Coldheart Canyon by Clive Barker. Part eight. Chapter 1, 2, 3, 4, 5, 6

That said, he didn’t have to be suicidal. There was a door-lintel up ahead. He’d be safer under there than he was in the open passageway. He made a dash for the spot, and as he did so, the aftershock abruptly ceased.

He took a deep breath.

Then he glanced over his shoulder into the room behind him. Presumably this was the place Joe had disappeared into; there was nowhere else for him to go.

He went to the door. Looked inside. He could see nothing at first, just undivided gloom. He reached in, as many had done before him, to fumble for a light switch, and failing to find one, allowed a little surge of curiosity to take hold of him. Hadn’t he said to himself he wanted to live a little more riskily? Well, here was his opportunity. Stepping into this strange room at the bottom of this lunatic house was probably the most foolish thing he’d ever done, and he knew it.

A cold wind came to greet him. It caught hold of his elbow, and drew him over the threshold into the world-yes, it was a world-inside. He looked up at the heavens; at that three-quarter blinded sun, at the high herringbone clouds that he remembered puzzling over as a child, wondering what it was that laid them out so carefully, so prettily. A star fell earthward, and he followed its arc with his eyes, until it burned itself out, somewhere over the trees.
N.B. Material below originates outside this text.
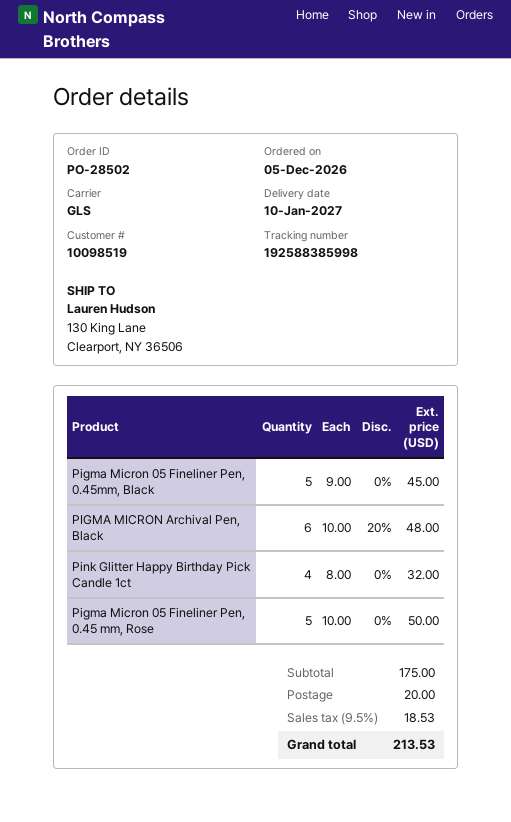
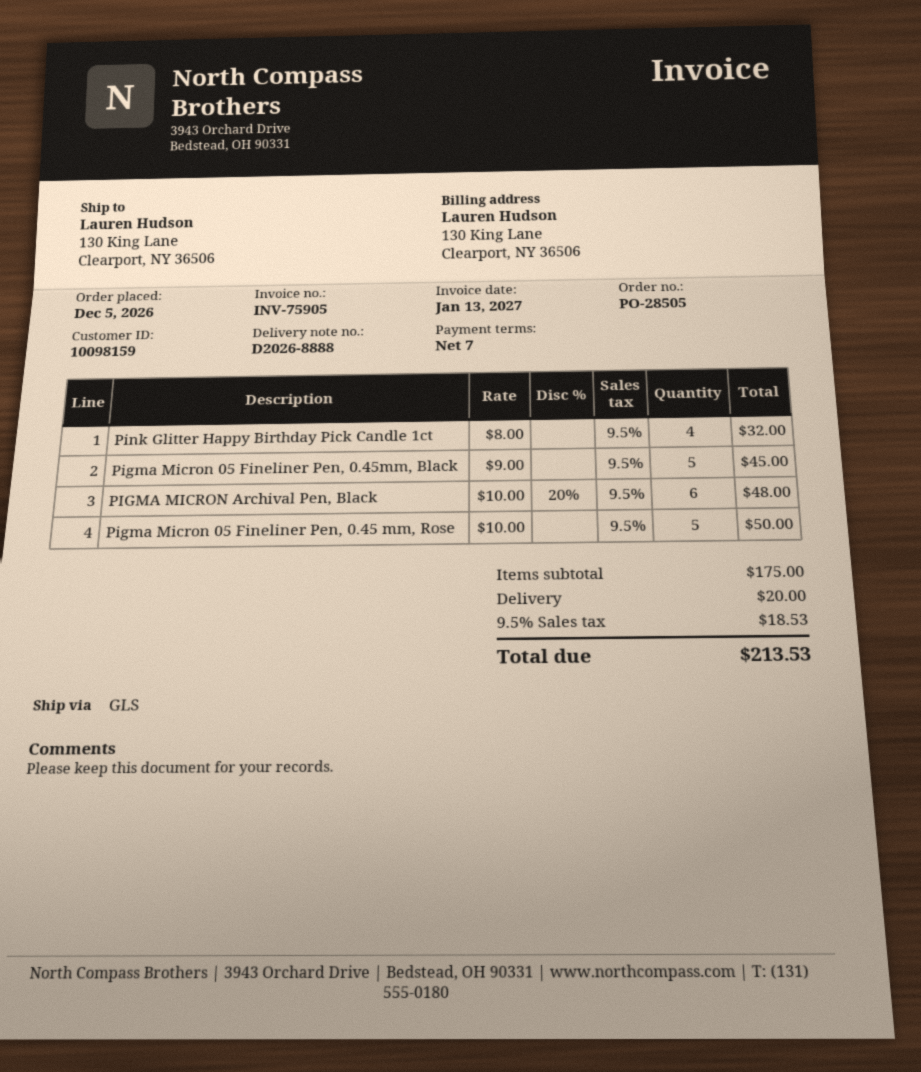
order number: PO-28502 -> PO-28505
customer number: 10098519 -> 10098159

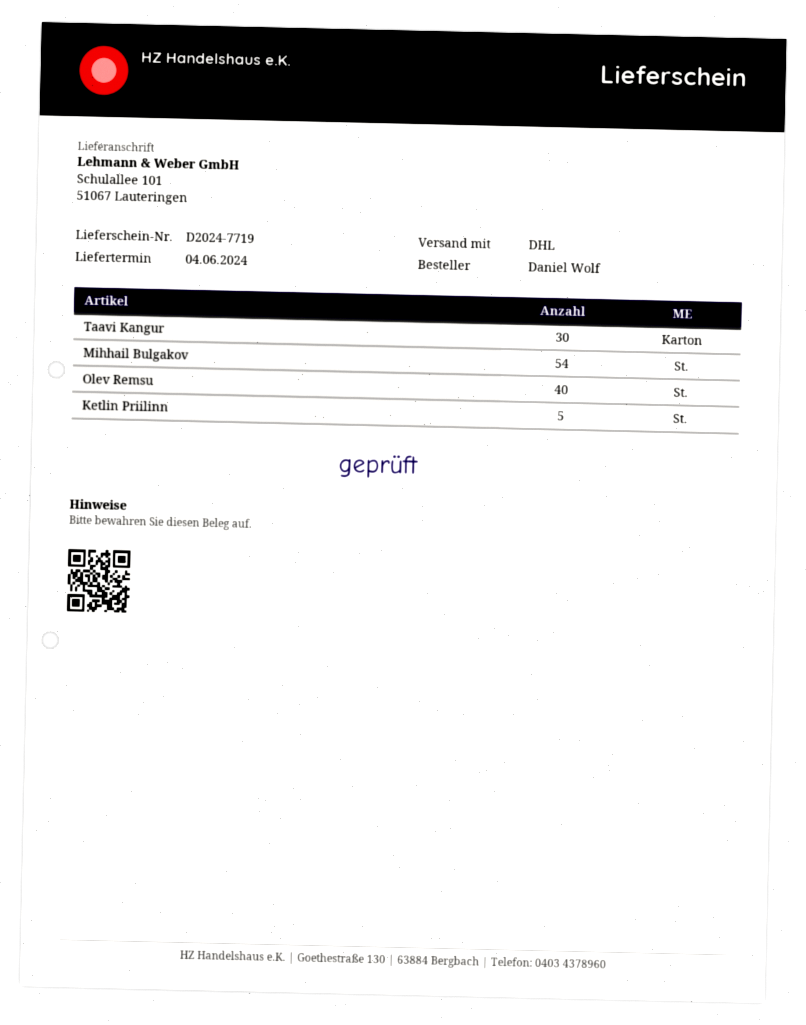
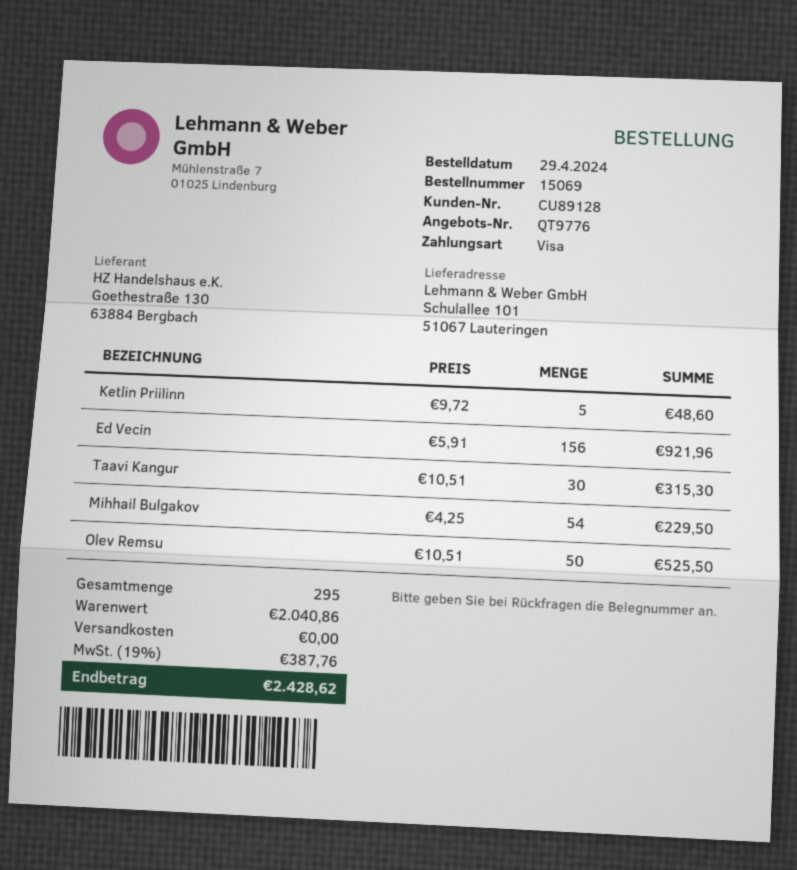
Olev Remsu: 40 -> 50
Ed Vecin: none -> 156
Far off, many miles beyond the dark mass of the forest, he could see the sea, glittering. This was not the Pacific, he could see. The ships that moved upon it were like something from an Errol Flynn flick, The Sea Hawk or some such. He’d loved those movies as a kid; and the ships in them. Especially the ships.

It was twenty-six seconds since the man from Paramount, who’d spent his professional life keeping the dreamy, superstitious child in him silenced by pretending a fine, high-minded superiority to all things that smelt of grease-paint and midnight hokum, had entered the Devil’s Country; and had lost himself in it.

“Come on, don’t be afraid, the wind from the sea whispered in his ear.

And in he went, all cynicism wiped from his mind by the memory of wheeling ships beneath a painted sky, still young enough to believe he might grow up a hero.

THREE

Todd stirred from a state closer to a stupor than a sleep. He was lying on the immense bed of the master bedroom in the house in Coldheart Canyon. Katya was lying beside him, her little body gathered into a tight knot, pressed close to him. One arm was beneath him, the other on top, as though she’d never let him go of him again. She was snoring in her sleep, as she had been that day he’d found her in her bedroom at the guest-house. The human touch. It was more eloquent now than ever, given what they’d gone through together.

There had been some terrifying moments for them both in the last few hours; fragments of them played in Todd’s head as he slowly extricated himself from her embrace, and slid slowly out of the bed. First, there’d been that breath-snatching moment when he’d turned his back on the Malibu house and headed out into the dark waters of the Pacific with Katya. He’d never been so frightened in his life. But then she’d squeezed his hand, and looked around at him, her hair blowing back from her face, showing off the glory of her bones, and he’d thought: even if I die now, I will have been the luckiest man in creation. I will have had this woman by my side at the end. Who could ask for more than that?

It hadn’t been quite so easy to hold on to those feelings of gratitude in the chaotic minutes that followed. Once they were out of their depth, and in the grip of the great Pacific, the bitter-sweet joy of what they were doing became a shared, instinctive attempt to survive in the dark, bruising waters. Fifty yards out, and the big waves, the surfers’ waves, started to pick them up and drop them down again into their lightless troughs. It was so dark he could barely see Katya’s face, but he heard her choking on seawater, coughing like a frightened little girl.